When a repo is cloned, it has a default remote called origin that points to your fork on GitHub, not the original repo it was forked from. To keep track of the original repo, you need to add another remote named upstream

git remote add upstream https://github.com/<aUser>/<aRepo.git>

(with aUser/aRepo the reference for the original creator and repository, that you have forked)

Note: since Sept. 2021, the unauthenticated git protocol (git://...) on port 9418 is no longer supported on GitHub.

You will use upstream to fetch from the original repo (in order to keep your local copy in sync with the project you want to contribute to).

git fetch upstream

(git fetch alone would fetch from origin by default, which is not what is needed here)

You will use origin to pull and push since you can contribute to your own repository.

git pull
git push

(again, without parameters, 'origin' is used by default)

You will contribute back to the upstream repo by making a pull request.

https://i.stack.imgur.com/cEJjT.png


It also helps knowing what upstream is generally: stackoverflow.com/questions/2739376/…
@MaxRydahlAndersen true, but I like using Git without wrapper, so I will keep that convention (upstream vs. origin) for now.
By far the best explanation of how forks work that I have seen. You get my upvote.
Great work on the visual. Very straight forward and understandable answer. This was exactly what I was looking for.
@iamrudra if git remote -v shows the same url for origin and upstream, then yes, you are pushing to the same remote repo.
T
TUSqasi

In a nutshell answer.

origin: the fork

upstream: the forked


J
Jude Ukana

after cloning a fork you have to explicitly add a remote upstream, with git add remote "the original repo you forked from". This becomes your upstream, you mostly fetch and merge from your upstream. Any other business such as pushing from your local to upstream should be done using pull request.

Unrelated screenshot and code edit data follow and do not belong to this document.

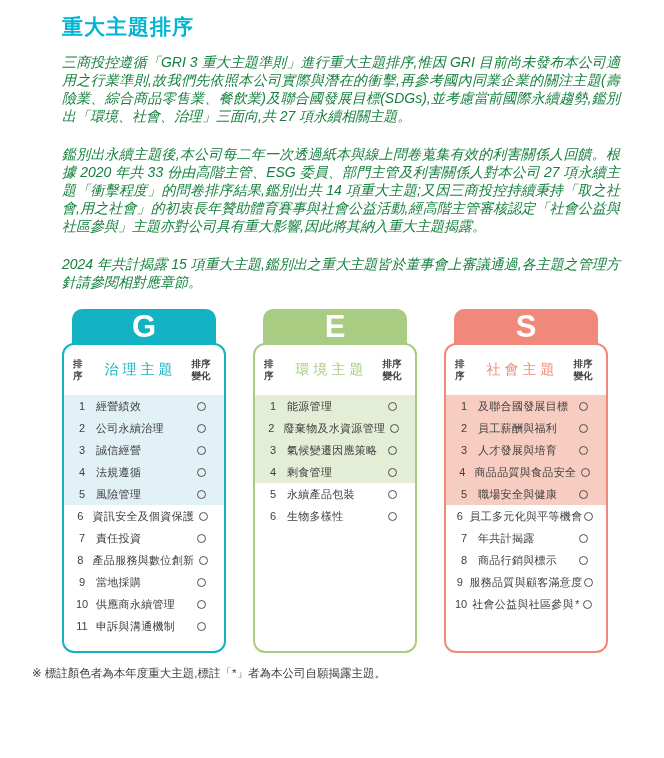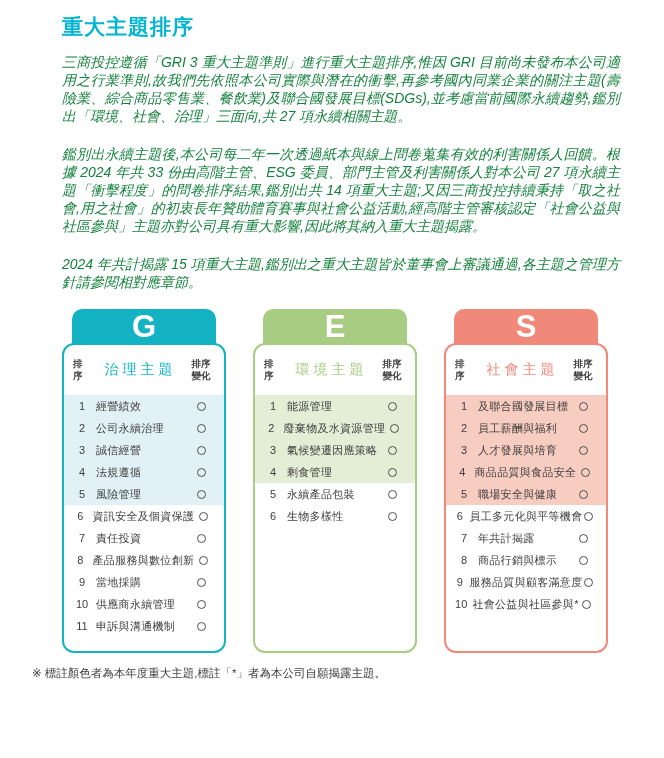--- a/index.html
+++ b/index.html
@@ -65,7 +65,7 @@
   <div class="content">
     <h1 class="title">重大主題排序</h1>
     <p class="para">三商投控遵循「GRI 3 重大主題準則」進行重大主題排序,惟因 GRI 目前尚未發布本公司適用之行業準則,故我們先依照本公司實際與潛在的衝擊,再參考國內同業企業的關注主題(壽險業、綜合商品零售業、餐飲業)及聯合國發展目標(SDGs),並考慮當前國際永續趨勢,鑑別出「環境、社會、治理」三面向,共 27 項永續相關主題。</p>
-    <p class="para">鑑別出永續主題後,本公司每二年一次透過紙本與線上問卷蒐集有效的利害關係人回饋。根據 2024 年共 33 份由高階主管、ESG 委員、部門主管及利害關係人對本公司 27 項永續主題「衝擊程度」的問卷排序結果,鑑別出共 14 項重大主題;又因三商投控持續秉持「取之社會,用之社會」的初衷長年贊助體育賽事與社會公益活動,經高階主管審核認定「社會公益與社區參與」主題亦對公司具有重大影響,因此將其納入重大主題揭露。</p>
+    <p class="para">鑑別出永續主題後,本公司每二年一次透過紙本與線上問卷蒐集有效的利害關係人回饋。根據 2020 年共 33 份由高階主管、ESG 委員、部門主管及利害關係人對本公司 27 項永續主題「衝擊程度」的問卷排序結果,鑑別出共 14 項重大主題;又因三商投控持續秉持「取之社會,用之社會」的初衷長年贊助體育賽事與社會公益活動,經高階主管審核認定「社會公益與社區參與」主題亦對公司具有重大影響,因此將其納入重大主題揭露。</p>
     <p class="para">2024 年共計揭露 15 項重大主題,鑑別出之重大主題皆於董事會上審議通過,各主題之管理方針請參閱相對應章節。</p>
   </div>
 

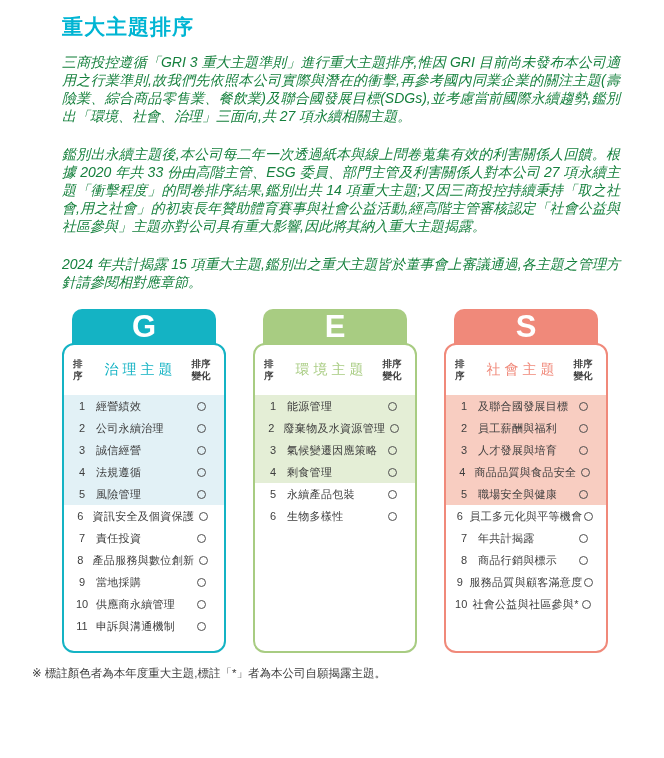--- a/index.html
+++ b/index.html
@@ -46,7 +46,7 @@
   .row { display:flex; align-items:center; height:22px; padding:0 12px 0 9px; }
   .row.hl { background:var(--light); }
   .rank { width:18px; text-align:center; font-size:11px; color:#3e3e3e; }
-  .topic { flex:1; font-size:11px; letter-spacing:0.3px; color:#3e3e3e; padding-left:5px; white-space:nowrap; }
+  .topic { flex:1; font-size:11px; letter-spacing:0.3px; color:#3e3e3e; padding-left:5px; white-space:nowrap;font-family:Liberation Mono, monospace; }
   .change-cell { width:22px; display:flex; justify-content:center; align-items:center; }
   .circle { width:9px; height:9px; border:1px solid #4f4f4f; border-radius:50%; background:transparent; }
 

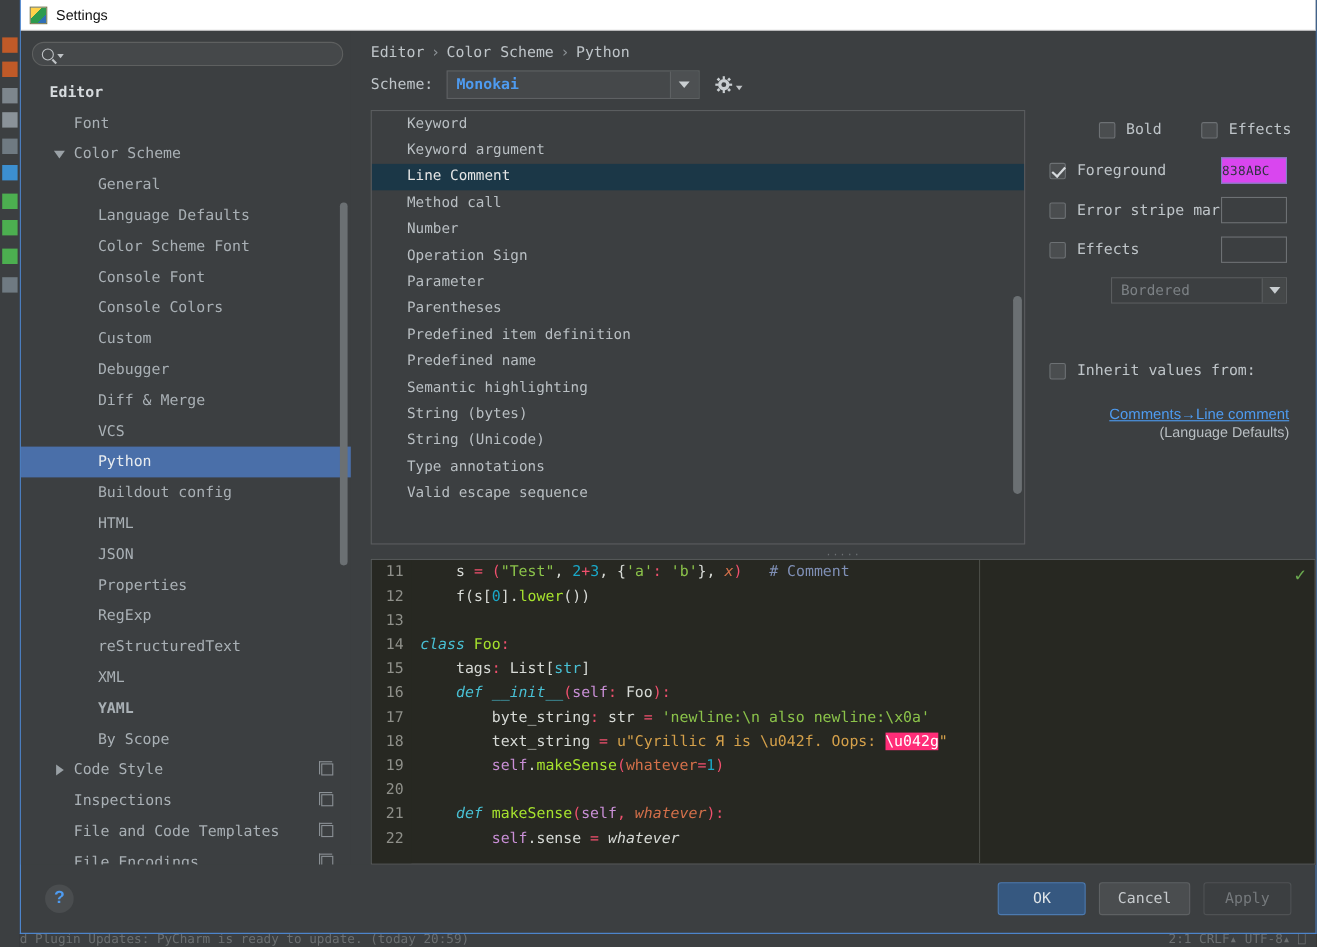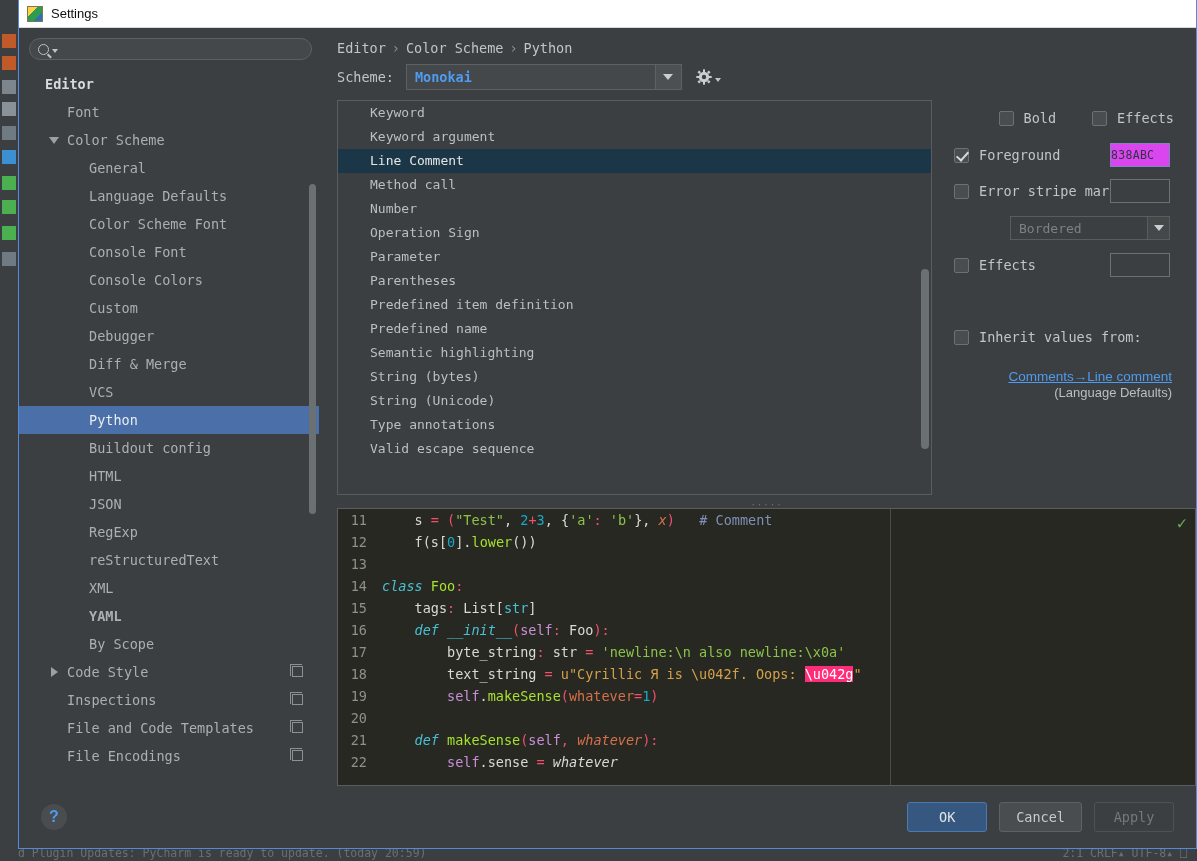--- a/index.html
+++ b/index.html
@@ -90,7 +90,7 @@
 
   .scheme-row { display:flex; align-items:center; padding:0 0 10px 18px; }
   .scheme-label { color:#bfc5c9; font-size:13.5px; margin-right:12px; }
-  .combo { width:276px; height:26px; border:1px solid #5e6163; background:#45484a; display:flex; align-items:center; }
+  .combo { width:230px; height:26px; border:1px solid #5e6163; background:#45484a; display:flex; align-items:center; }
   .combo .val { flex:1 1 auto; padding-left:8px; color:#4e9bf0; font-size:13.5px; font-weight:bold; white-space:nowrap; overflow:hidden; }
   .combo .arrow { width:26px; height:24px; background:#4d5052; border-left:1px solid #5e6163;
                   display:flex; align-items:center; justify-content:center; }

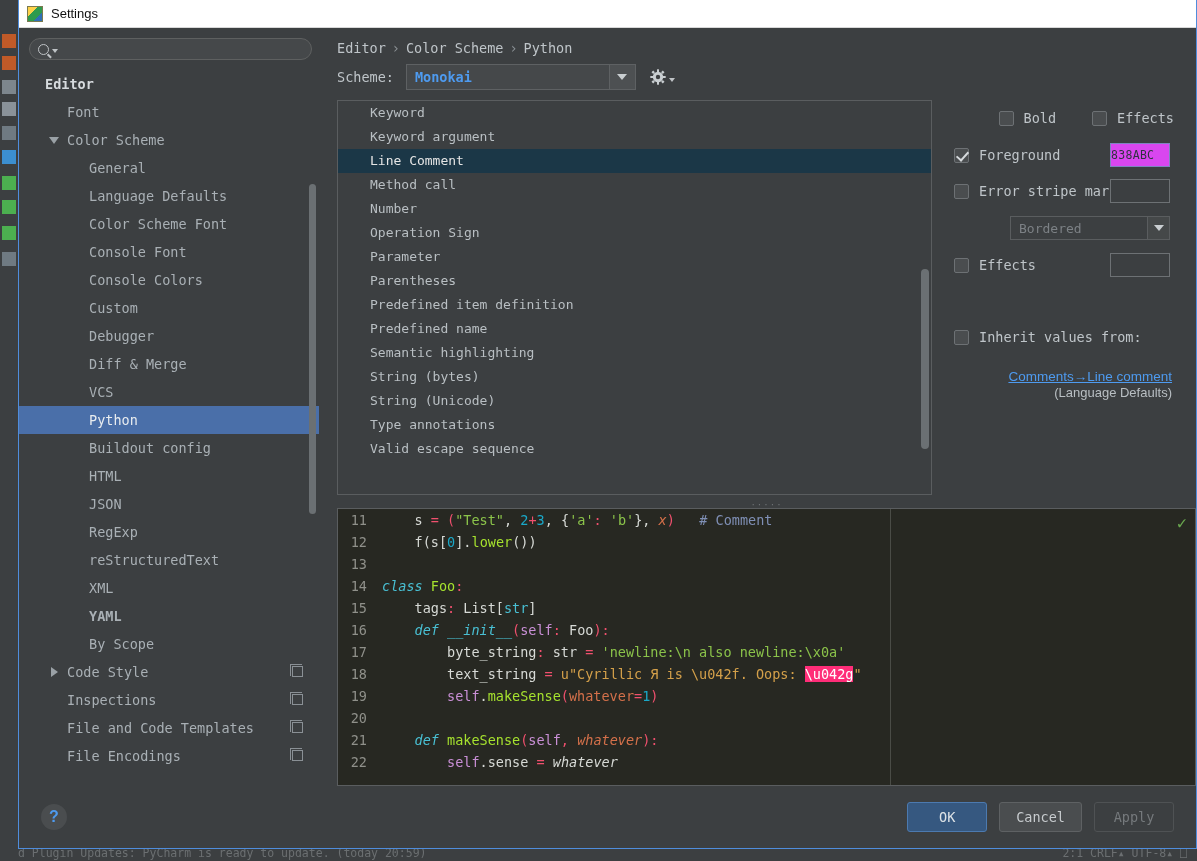--- a/index.html
+++ b/index.html
@@ -417,6 +417,12 @@
               <span class="swatchbox"></span>
             </div>
 
+            <div class="cbrow">
+              <span class="cb"></span>
+              <span class="cblabel">Effects</span>
+              <span class="swatchbox"></span>
+            </div>
+
             <div class="cbrow" style="height:32px;">
               <span class="effect-combo">
                 <span class="val">Bordered</span>
@@ -424,12 +430,6 @@
                     <span class="arrow-dn"></span>
                   </span>
               </span>
-            </div>
-
-            <div class="cbrow">
-              <span class="cb"></span>
-              <span class="cblabel">Effects</span>
-              <span class="swatchbox"></span>
             </div>
 
             <div class="cbrow" style="margin-top:42px;">

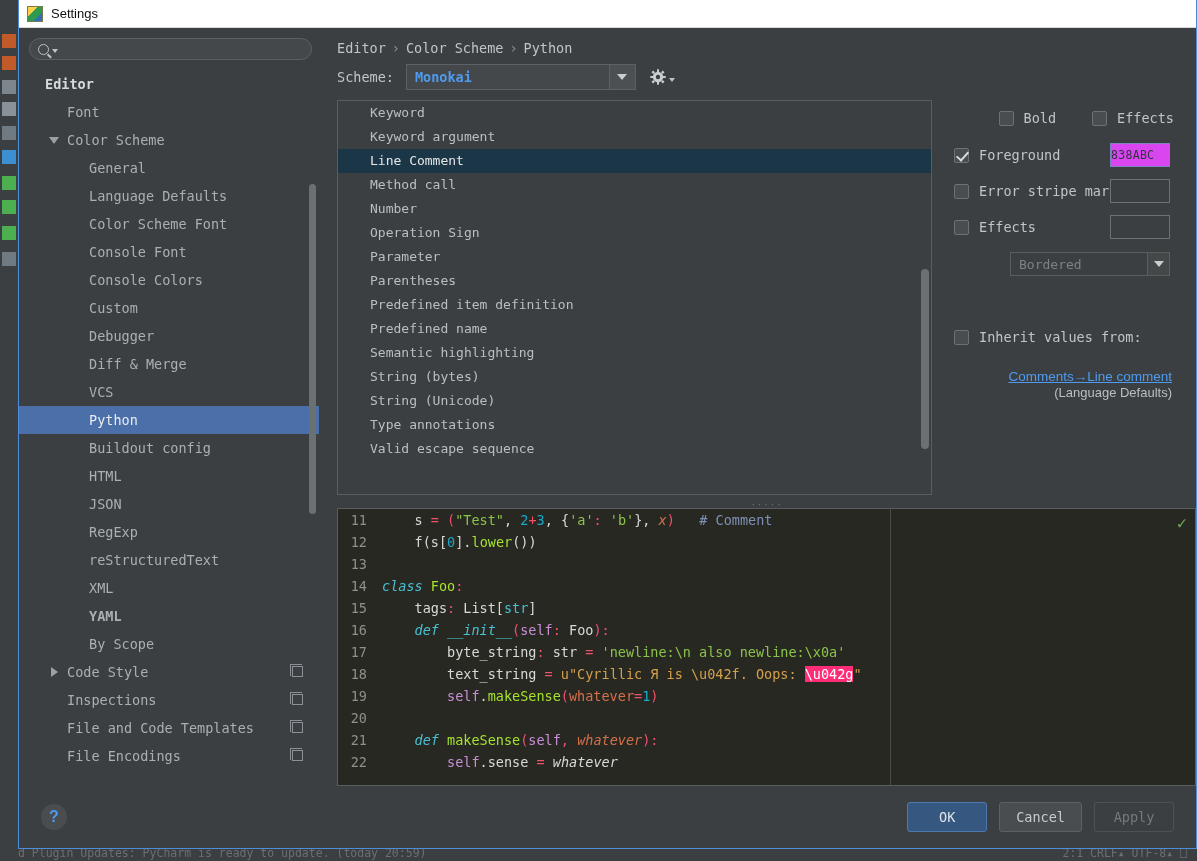--- a/index.html
+++ b/index.html
@@ -292,6 +292,10 @@
             <div class="tnode">
               <span class="tw" style="margin-left: 50px;"></span>
               <span style="margin-left: 6px;">JSON</span>
+            </div>
+            <div class="tnode">
+              <span class="tw" style="margin-left: 50px;"></span>
+              <span style="margin-left: 6px;">Properties</span>
             </div>
             <div class="tnode">
               <span class="tw" style="margin-left: 50px;"></span>

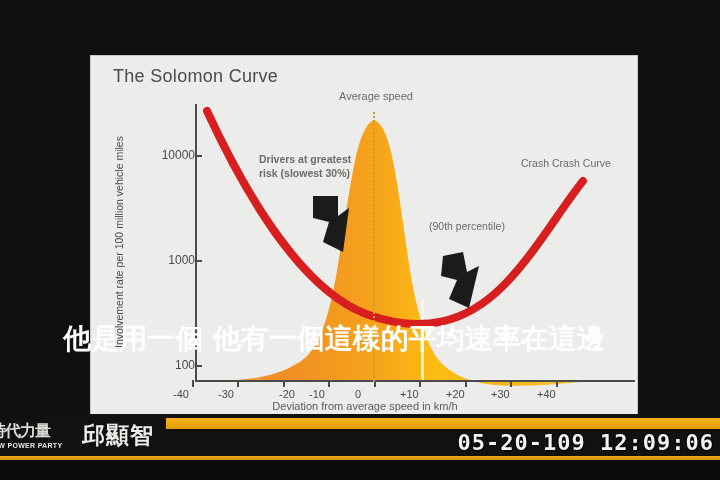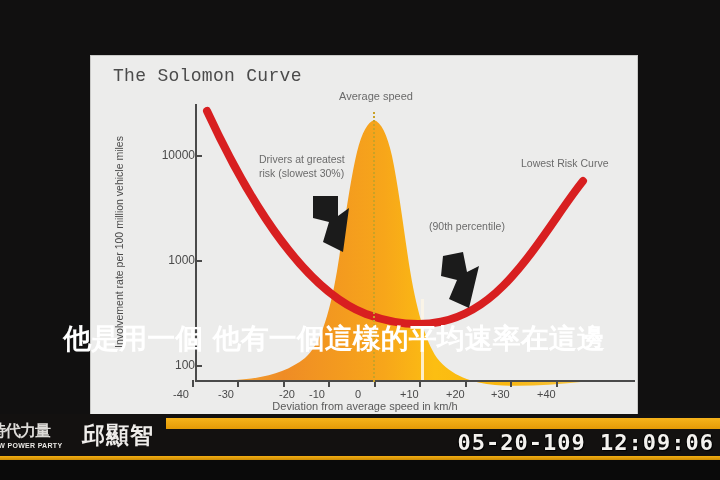--- a/index.html
+++ b/index.html
@@ -47,7 +47,7 @@
   #chart-title {
     position: absolute; left: 22px; top: 10px;
     font-size: 18px; color: #4b4b4b;
-    font-family: Liberation Mono, monospace;
+    font-family: Liberation Sans, sans-serif;
     letter-spacing: .3px;
   }
 

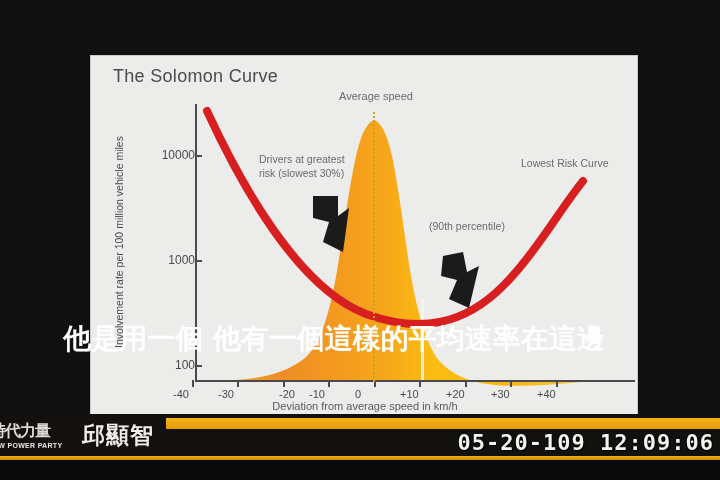--- a/index.html
+++ b/index.html
@@ -109,7 +109,7 @@
     position: absolute;
     font-size: 10.5px; color: #6b6b6b; line-height: 1.35;
   }
-  #anno-slowest { left: 168px; top: 96px; width: 130px; }
+  #anno-slowest { left: 168px; top: 96px; width: 130px; font-weight: bold; }
   #anno-lowest  { left: 338px; top: 163px; width: 130px; }
   #anno-crash   { left: 430px; top: 100px; width: 120px; }
 

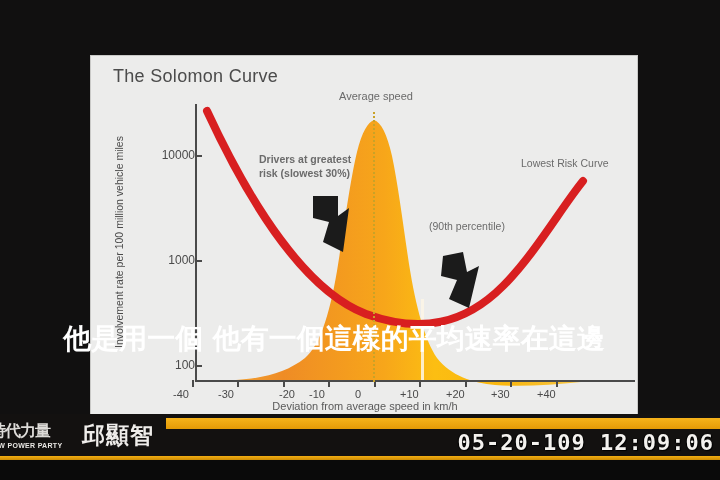--- a/index.html
+++ b/index.html
@@ -311,7 +311,7 @@
       <div class="anno" id="anno-lowest">
         <div>(90th percentile)</div>
       </div>
-      <div class="anno" id="anno-crash">Lowest Risk Curve</div>
+      <div class="anno" id="anno-crash">Crash Crash Curve</div>
 
     </div>
   </div>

can't do pull request from local, local first has to be uploaded to repository/remote..
N/B - The pull request mentioned in my comment above implies to making a contribution from your forked version on your git to the original repo(in this case the upstream of your local)
I created a repo on github, cloned it to my local, then created a branch(locally), made some changes to code, when I tried to push to remote from the branch newly created, it says fatal: The current branch branchName has no upstream branch. push the current branch and set the remote as upstream, like - git push --set-upstream origin branchName. There is nothing related to fork here, so what is upstream here? Anyone can help?
did you try - "git push -u origin " ?
@Md.HabiburRahman if you have created a new local branch, search for the git syntax that would push your newly crated branch as well as create a new remote branch at the same time. Also to answer your comment on upstream, there is no upstream in this case because you didn't fork the repo.